MCL accounts for around 5% of the 80,000-plus lymphoma diagnoses each year in the US, but FL represents around 20% of the total and MZL adds another 10% to the tally. There are however a number of approved second-line regimens that R2 will have to compete with in the market.
Nevertheless, the approval therefore lends further momentum to Celgene’s top-selling drug, which made $9.7 billion in sales last year. It goes some way to dull the pain of the failed RELEVANCE trial of R2 in first-line FL last year – which would have been a much larger opportunity – as well as an earlier bust in diffuse large B-cell lymphoma (DLBCL).
The green light is great news for Bristol-Myers Squibb as it tries to close its $74 billion merger with Celgene despite investor resistance. BMS needs Revlimid to fire on all cylinders as it absorbs Celgene and brings other pipeline drugs through to registration ahead of the start of generic competition to the blockbuster.
This will start on a limited basis in 2022 after Celgene agreed a limited-volume deal with generic firm Alvogen and is due to come in with no limitations in 2026.
The approval in FL and MZL is based on the results of the AUGMENT trial, which tested the R² combination versus rituximab and placebo and showed that after a median follow-up of 28 months, the progression-free survival (PFS) was 39.4 months and 14.1 months, respectively. There was also a trend towards an improvement in overall survival.
“Chemotherapy continues to be a standard of care for indolent forms of NHL, but most patients will relapse or become refractory to their current treatment,” said Meghan Gutierrez, chief executive of the US-based Lymphoma Research Foundation.
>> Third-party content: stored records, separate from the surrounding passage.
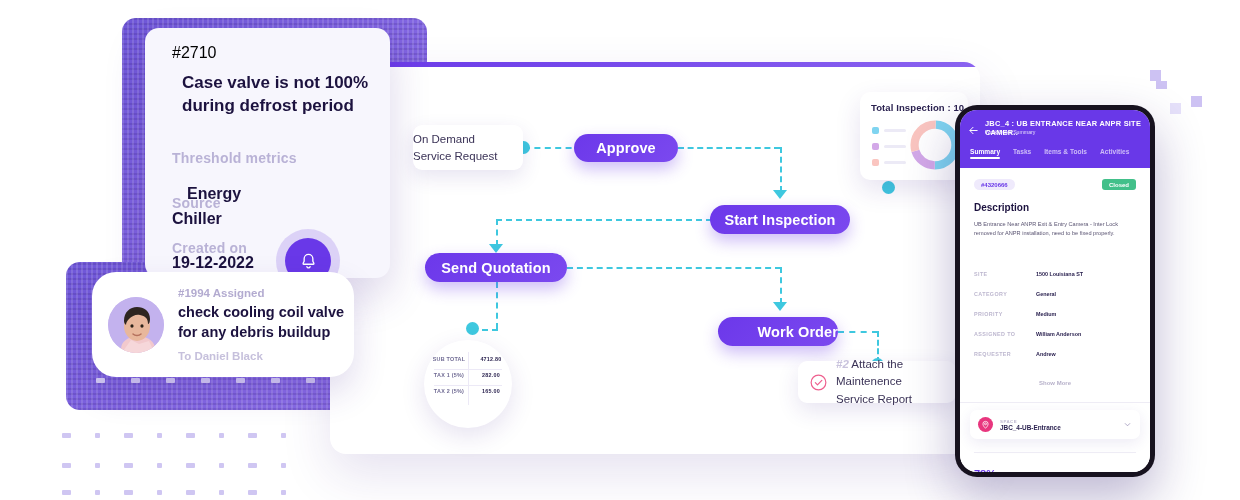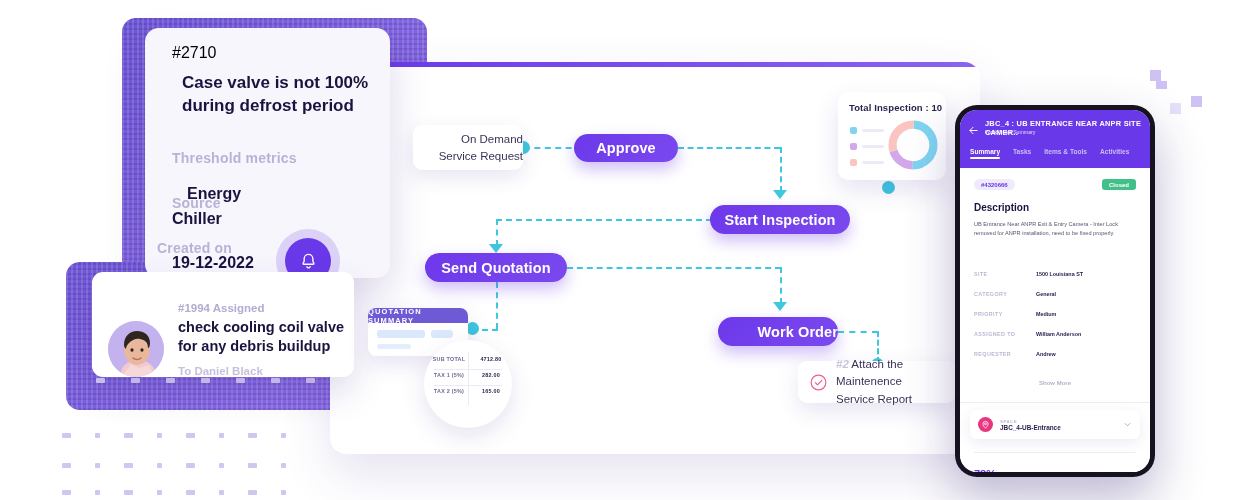--- a/index.html
+++ b/index.html
@@ -317,7 +317,7 @@
     <span class="v">165.00</span>
   </div>
 
-  <div class="donut-card" style="left:838px;top:92px;width:108px;height:88px;">
+  <div class="donut-card" style="left:860px;top:92px;width:108px;height:88px;">
     <div class="donut-title" style="position:absolute;left:11px;top:10px;">Total Inspection : 10</div>
 
     <div class="lg" style="left:12px;top:35px;">

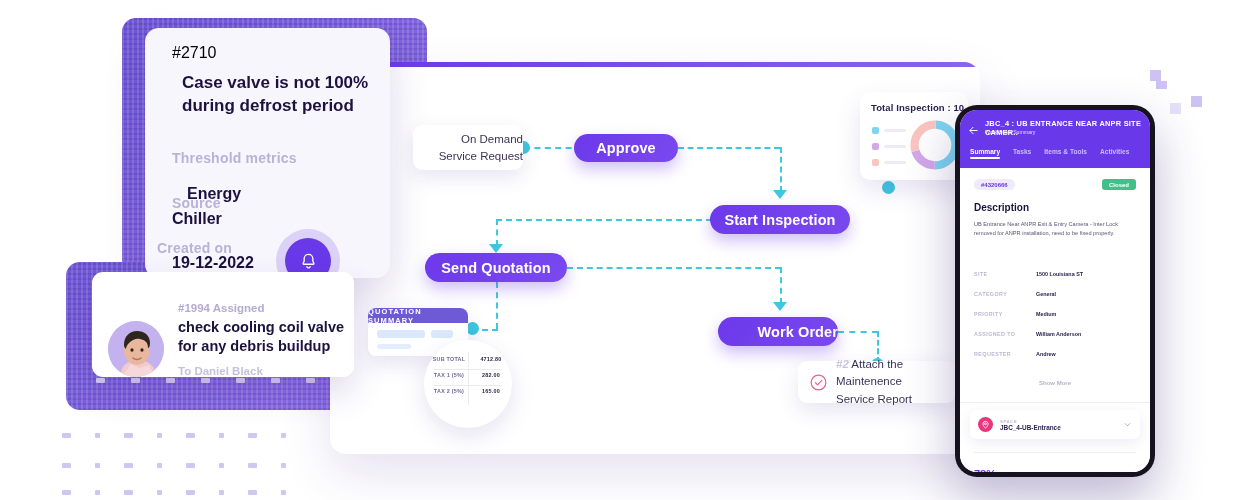--- a/index.html
+++ b/index.html
@@ -58,7 +58,7 @@
         box-shadow:0 7px 16px rgba(105,56,232,.33);white-space:nowrap;}
   .chip{position:absolute;background:#fff;border-radius:9px;
         box-shadow:0 7px 20px rgba(60,30,140,.12);
-        display:flex;align-items:flex-end;justify-content:center;text-align:center;
+        display:flex;align-items:flex-start;justify-content:center;text-align:center;
         color:#3b3357;font-size:11.5px;line-height:1.45;font-weight:500;}
   .dot{position:absolute;width:13px;height:13px;border-radius:50%;background:#3ec8df;}
 

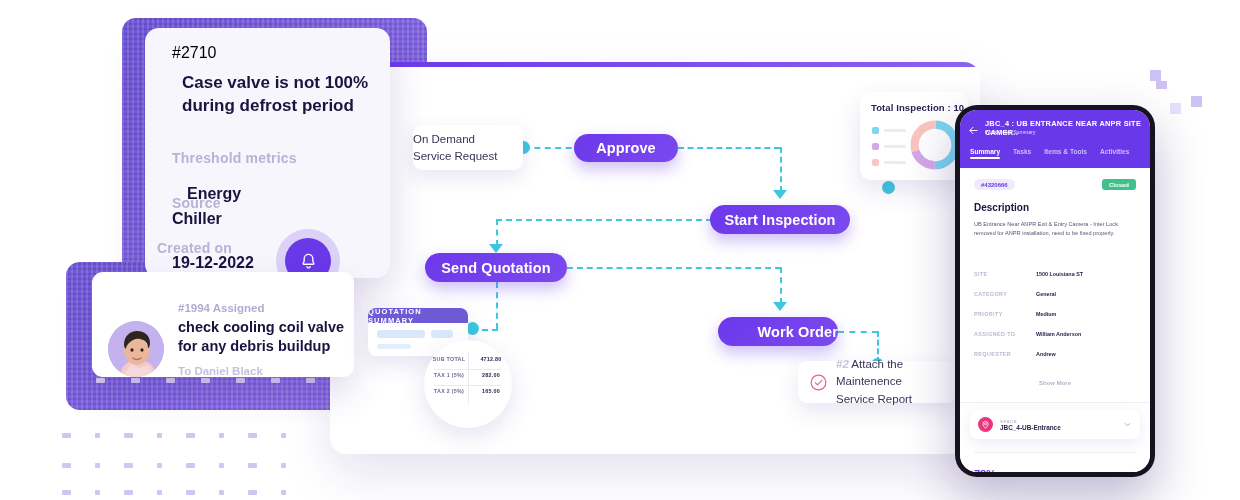--- a/index.html
+++ b/index.html
@@ -203,7 +203,7 @@
     <div class="t-lbl" style="position:absolute;left:27px;top:167px;">Source</div>
     <div class="t-val" style="position:absolute;left:27px;top:182px;">Chiller</div>
 
-    <div class="t-lbl" style="position:absolute;left:12px;top:212px;">Created on</div>
+    <div class="t-lbl" style="position:absolute;left:27px;top:212px;">Created on</div>
     <div class="t-val" style="position:absolute;left:27px;top:226px;">19-12-2022</div>
   </div>
 

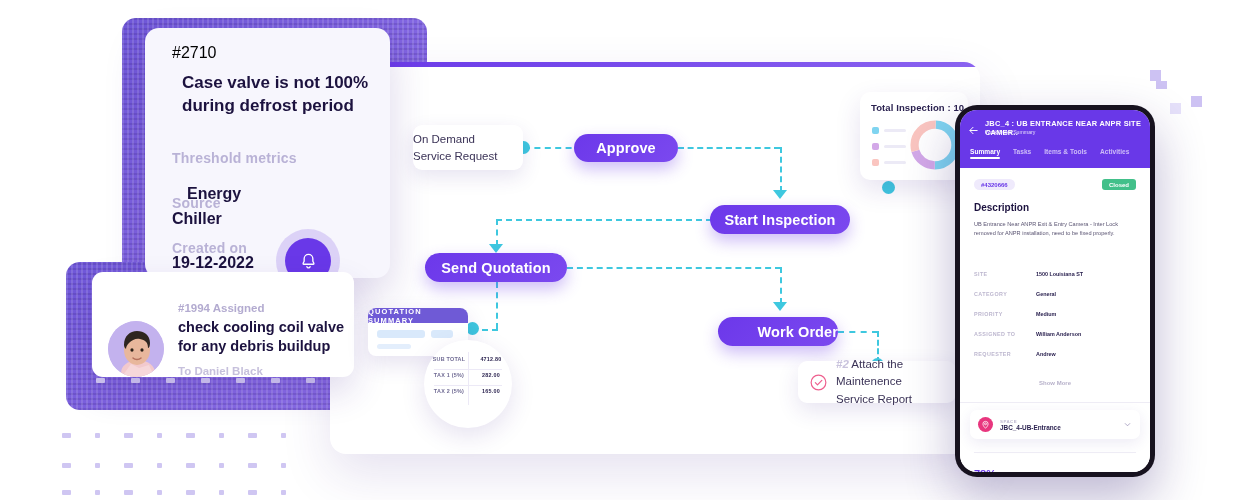--- a/index.html
+++ b/index.html
@@ -36,8 +36,8 @@
         box-shadow:0 0 0 9px rgba(150,120,235,.28);}
 
   
-  .assign{position:absolute;background:#fff;border-radius:11px;
-          box-shadow:0 16px 34px rgba(60,30,140,.16);display:flex;align-items:flex-end;}
+  .assign{position:absolute;background:#fff;border-radius:24px;
+          box-shadow:0 16px 34px rgba(60,30,140,.16);display:flex;align-items:center;}
   .avatar{width:56px;height:56px;border-radius:50%;overflow:hidden;flex:0 0 auto;
           background:#c8b9f0;position:relative;}
   .a-id{color:#b3abd0;font-size:11.5px;font-weight:600;}

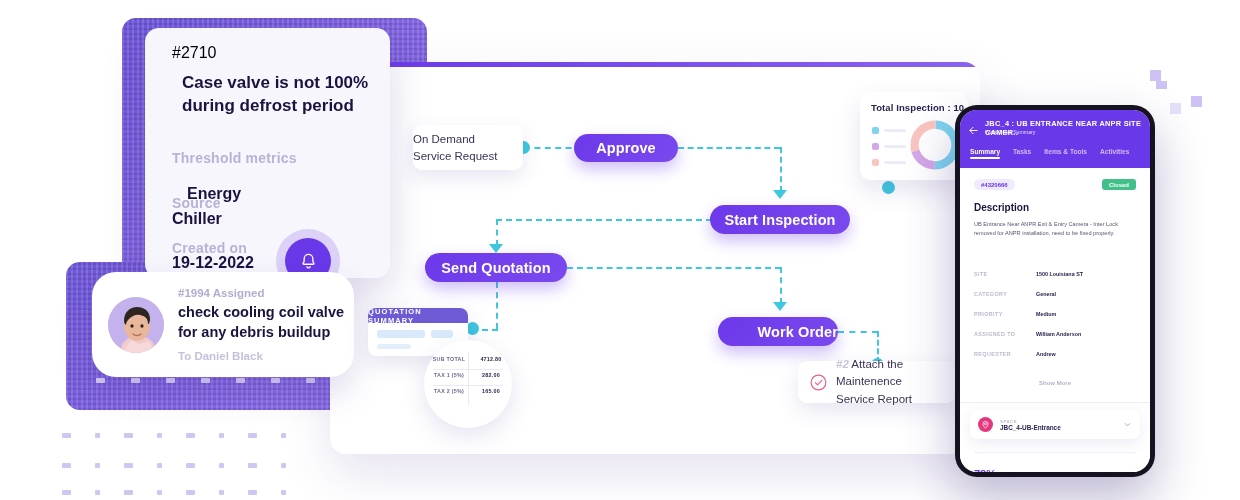--- a/index.html
+++ b/index.html
@@ -292,12 +292,6 @@
     </div>
   </div>
 
-  <div class="quote" style="left:368px;top:308px;width:100px;height:48px;">
-    <div class="q-head">QUOTATION SUMMARY</div>
-    <div class="q-bar" style="position:absolute;left:9px;top:22px;width:48px;"></div>
-    <div class="q-bar" style="position:absolute;left:63px;top:22px;width:22px;"></div>
-    <div class="q-bar s" style="position:absolute;left:9px;top:36px;width:34px;height:5px;"></div>
-  </div>
 
   <div class="q-circle" style="left:424px;top:340px;width:88px;height:88px;"></div>
   <div class="q-sep" style="left:468px;top:352px;width:1px;height:53px;"></div>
“This approval represents a new therapeutic option for previously treated patients with follicular and marginal zone lymphomas, including those who relapse or no longer respond to initial treatment,” she added.
Celgene has also filed for approval of the R² regimen for these indolent forms of NHL in Europe and Japan, with an EMA verdict possible before the end of the year.